_Work required_
Whenever a line of the entries below holds the string "flags", copy that line and return it.

_Change listing data_
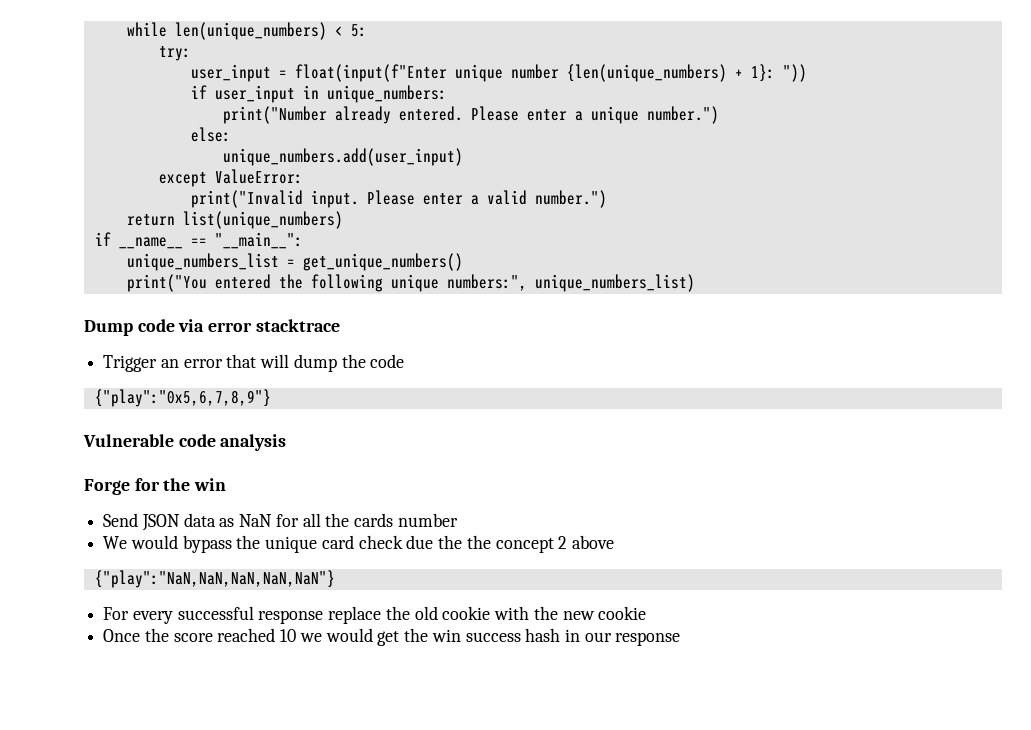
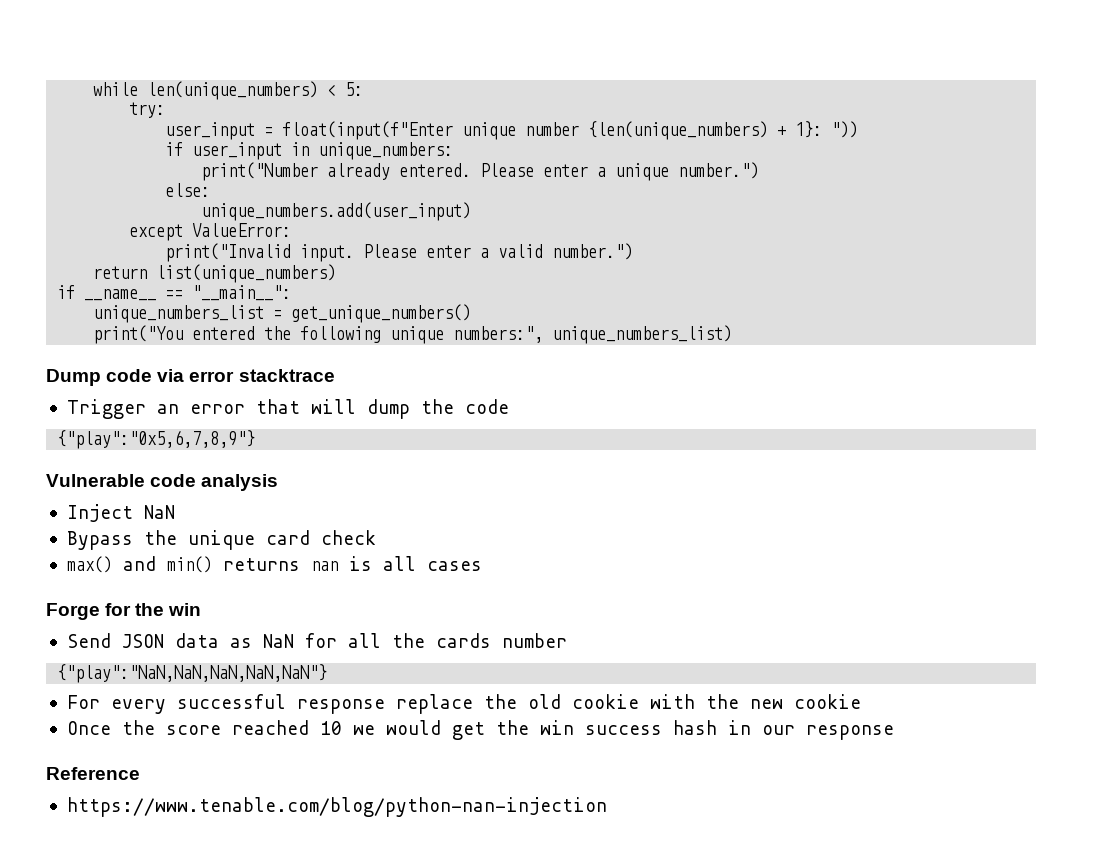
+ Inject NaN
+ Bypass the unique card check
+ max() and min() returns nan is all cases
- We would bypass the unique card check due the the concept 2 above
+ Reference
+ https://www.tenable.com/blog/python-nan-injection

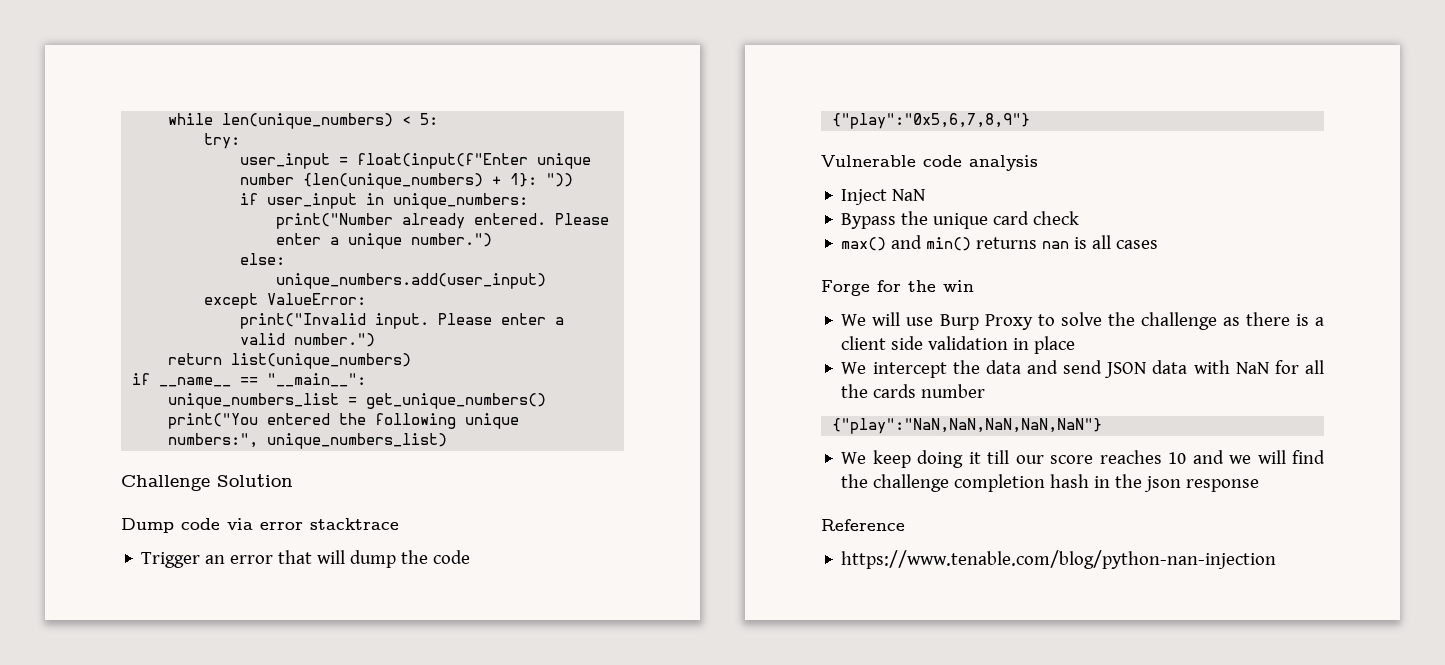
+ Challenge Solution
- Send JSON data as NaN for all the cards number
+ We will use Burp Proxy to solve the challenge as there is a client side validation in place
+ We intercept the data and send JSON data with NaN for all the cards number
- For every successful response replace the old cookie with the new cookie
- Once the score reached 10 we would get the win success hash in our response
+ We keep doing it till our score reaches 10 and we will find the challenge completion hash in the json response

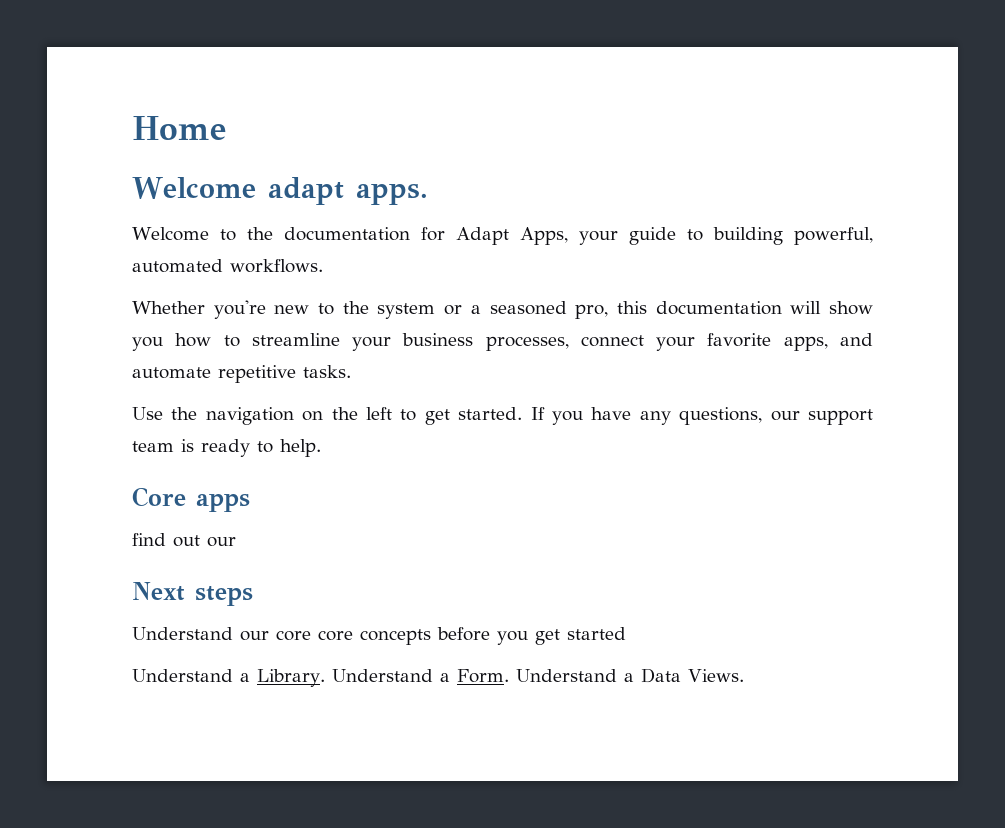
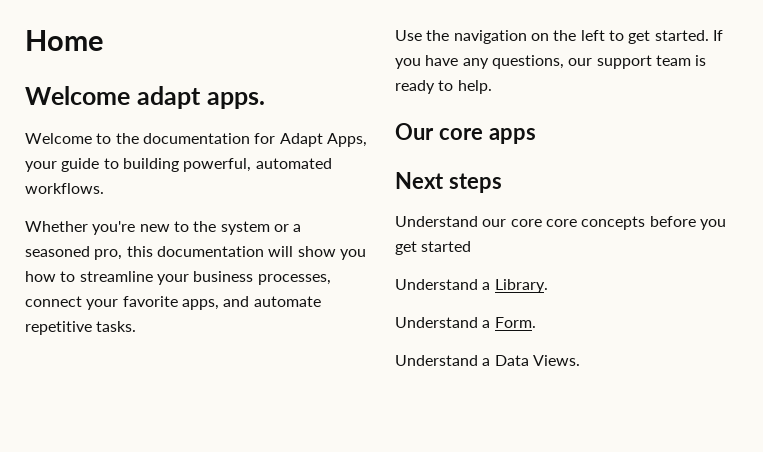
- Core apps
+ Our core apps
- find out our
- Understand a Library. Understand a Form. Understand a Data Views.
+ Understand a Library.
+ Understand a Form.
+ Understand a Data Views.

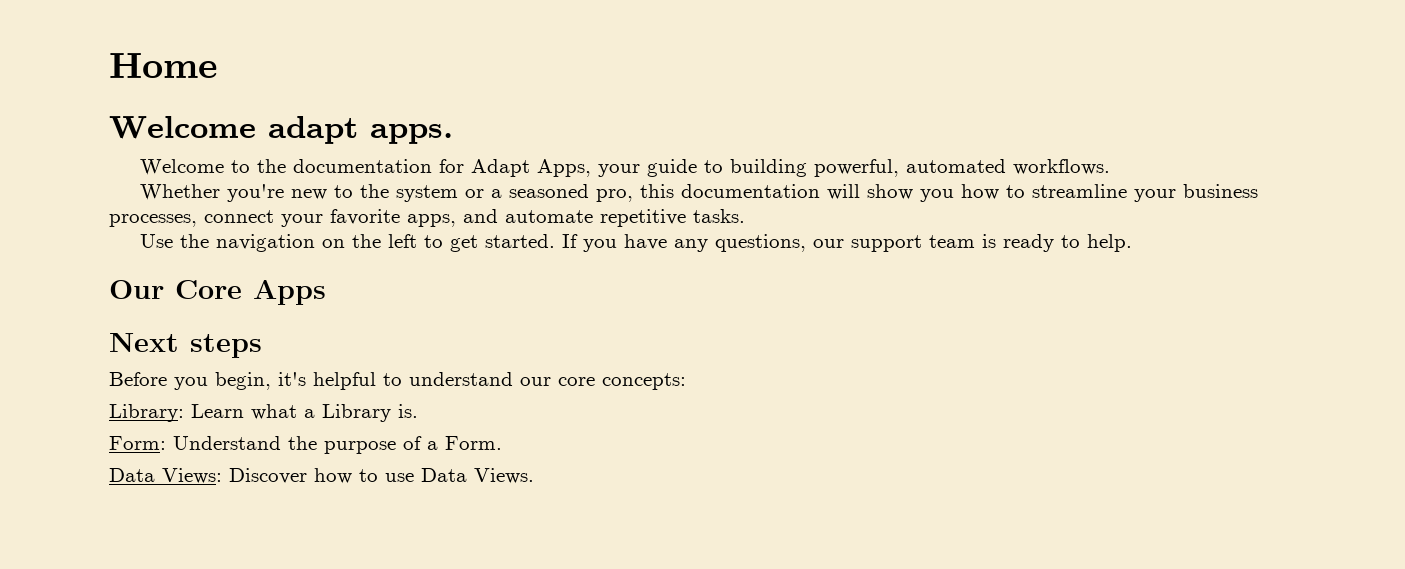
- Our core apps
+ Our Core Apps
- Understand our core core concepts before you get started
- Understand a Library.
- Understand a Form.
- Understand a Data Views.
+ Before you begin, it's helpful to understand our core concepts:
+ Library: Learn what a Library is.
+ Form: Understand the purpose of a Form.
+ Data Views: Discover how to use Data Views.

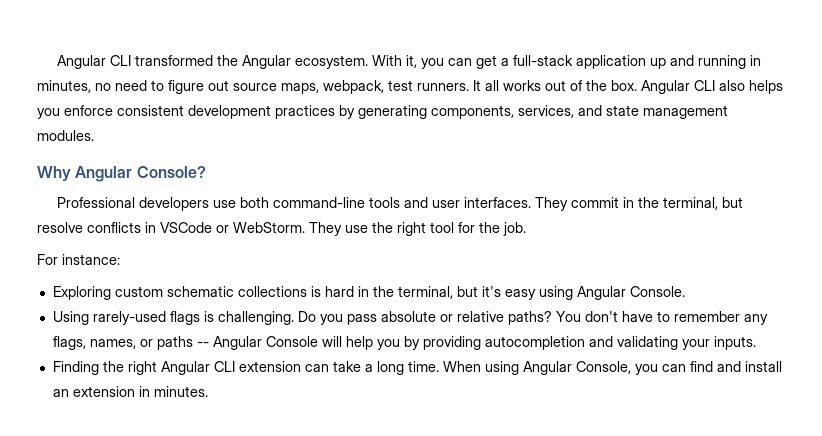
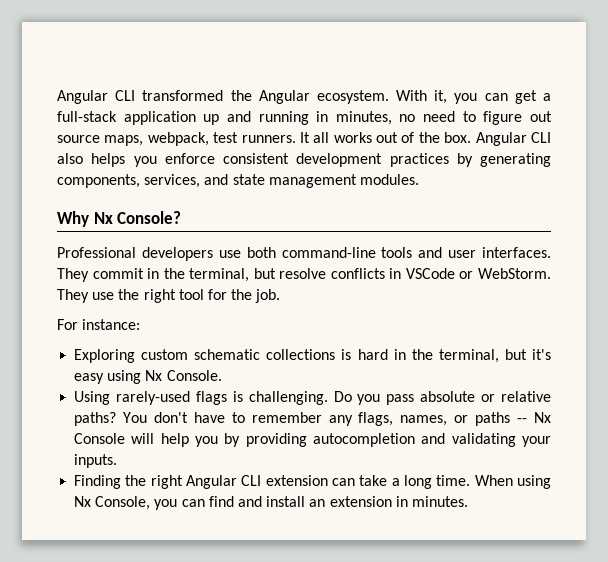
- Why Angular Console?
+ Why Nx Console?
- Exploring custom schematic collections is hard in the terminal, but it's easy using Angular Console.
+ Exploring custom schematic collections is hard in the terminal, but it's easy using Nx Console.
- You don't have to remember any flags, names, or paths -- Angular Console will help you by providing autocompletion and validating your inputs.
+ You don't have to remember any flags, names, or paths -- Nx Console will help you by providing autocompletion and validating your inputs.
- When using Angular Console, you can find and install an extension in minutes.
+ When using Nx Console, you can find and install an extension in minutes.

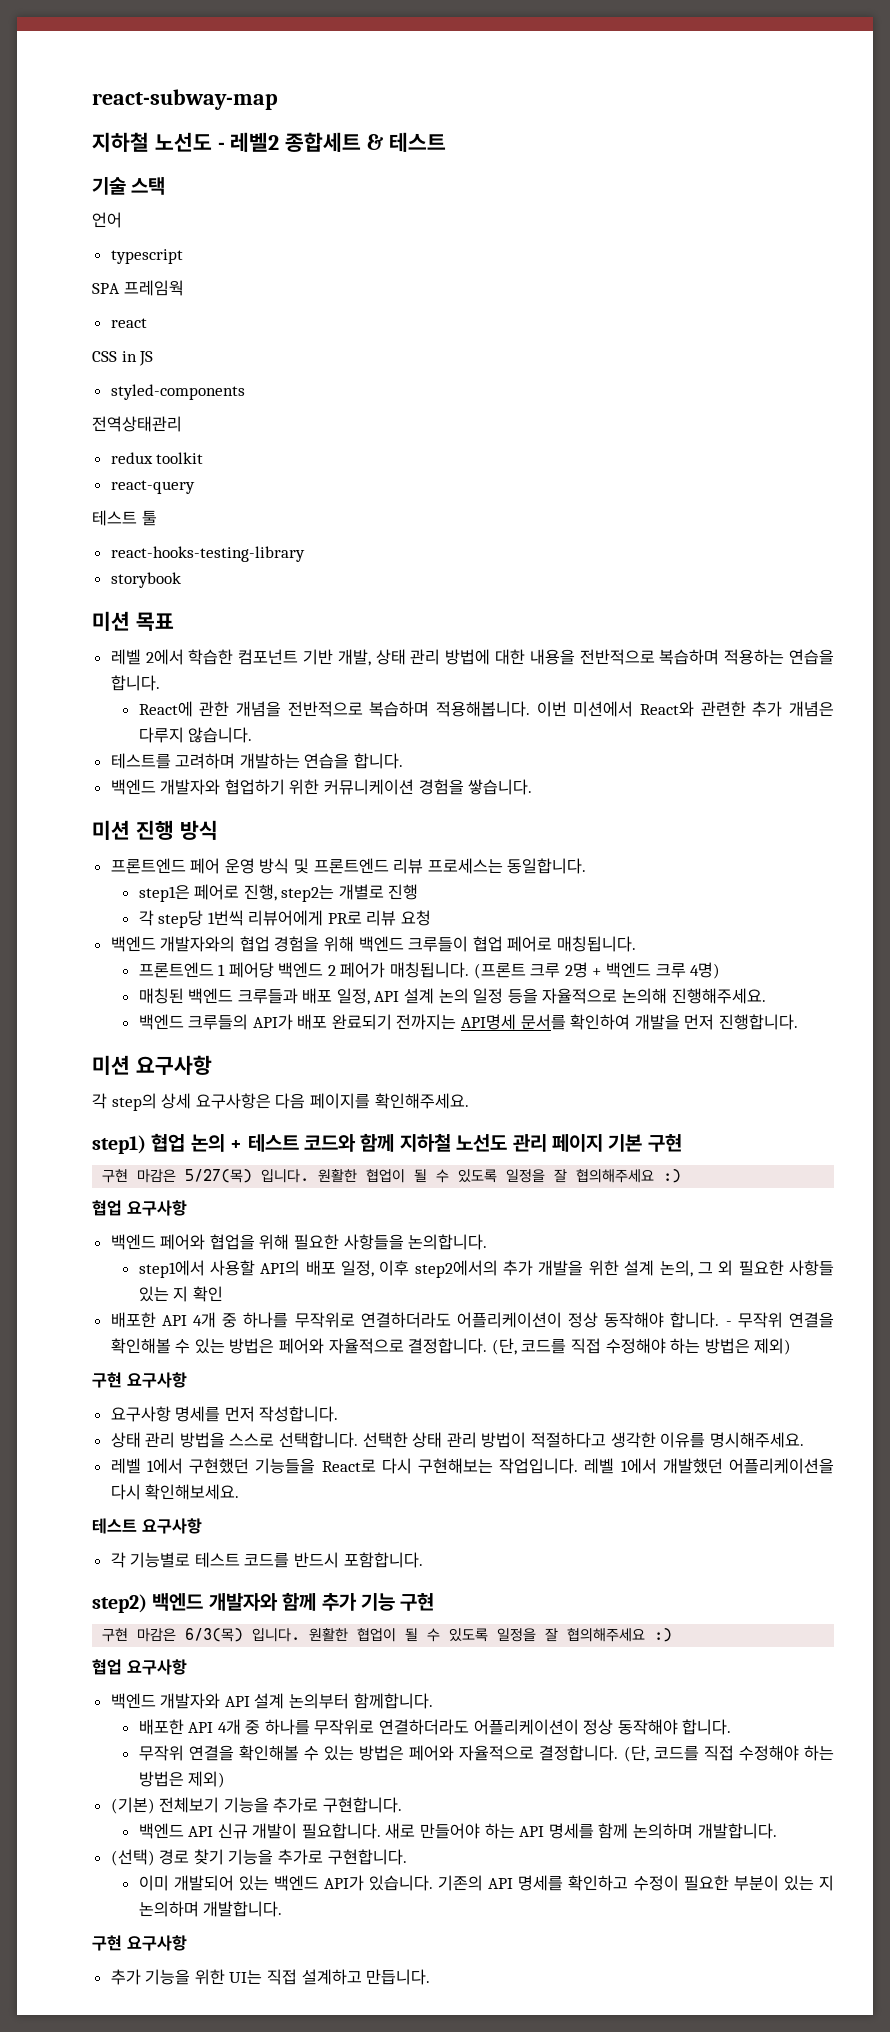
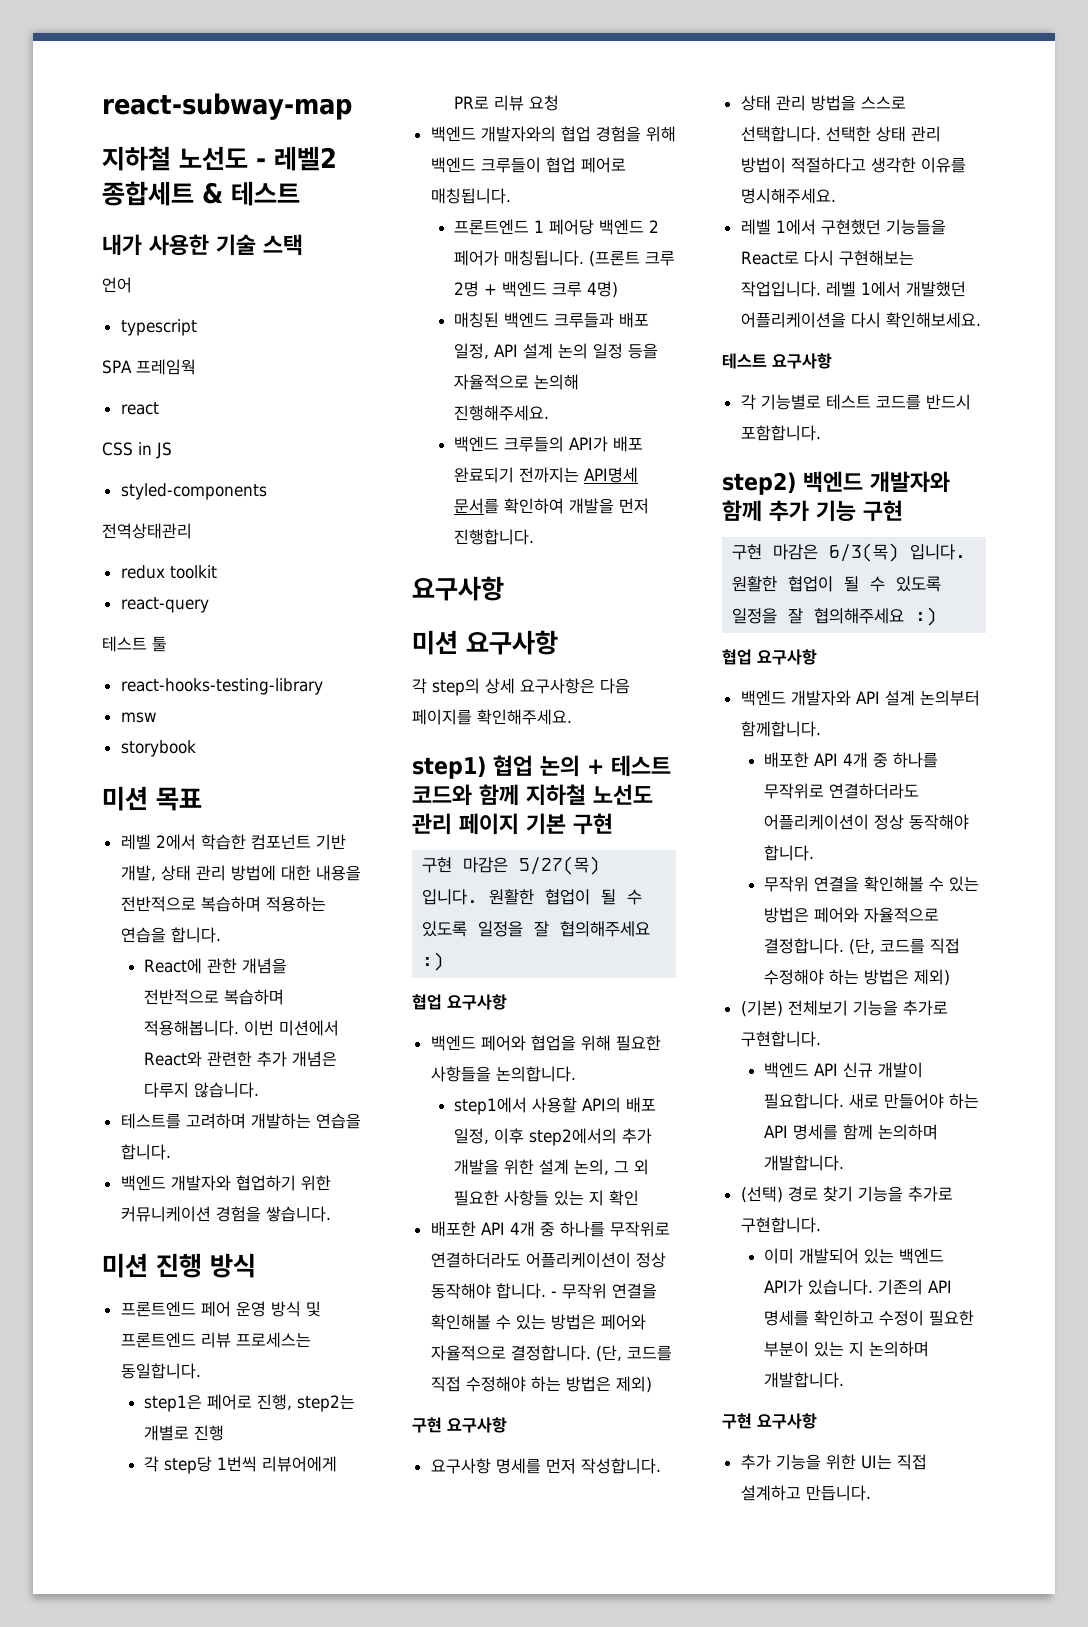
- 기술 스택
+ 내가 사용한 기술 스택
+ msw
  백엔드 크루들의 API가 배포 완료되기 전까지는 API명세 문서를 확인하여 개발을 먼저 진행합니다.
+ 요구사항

_Solution below_
- You don't have to remember any flags, names, or paths -- Angular Console will help you by providing autocompletion and validating your inputs.
+ You don't have to remember any flags, names, or paths -- Nx Console will help you by providing autocompletion and validating your inputs.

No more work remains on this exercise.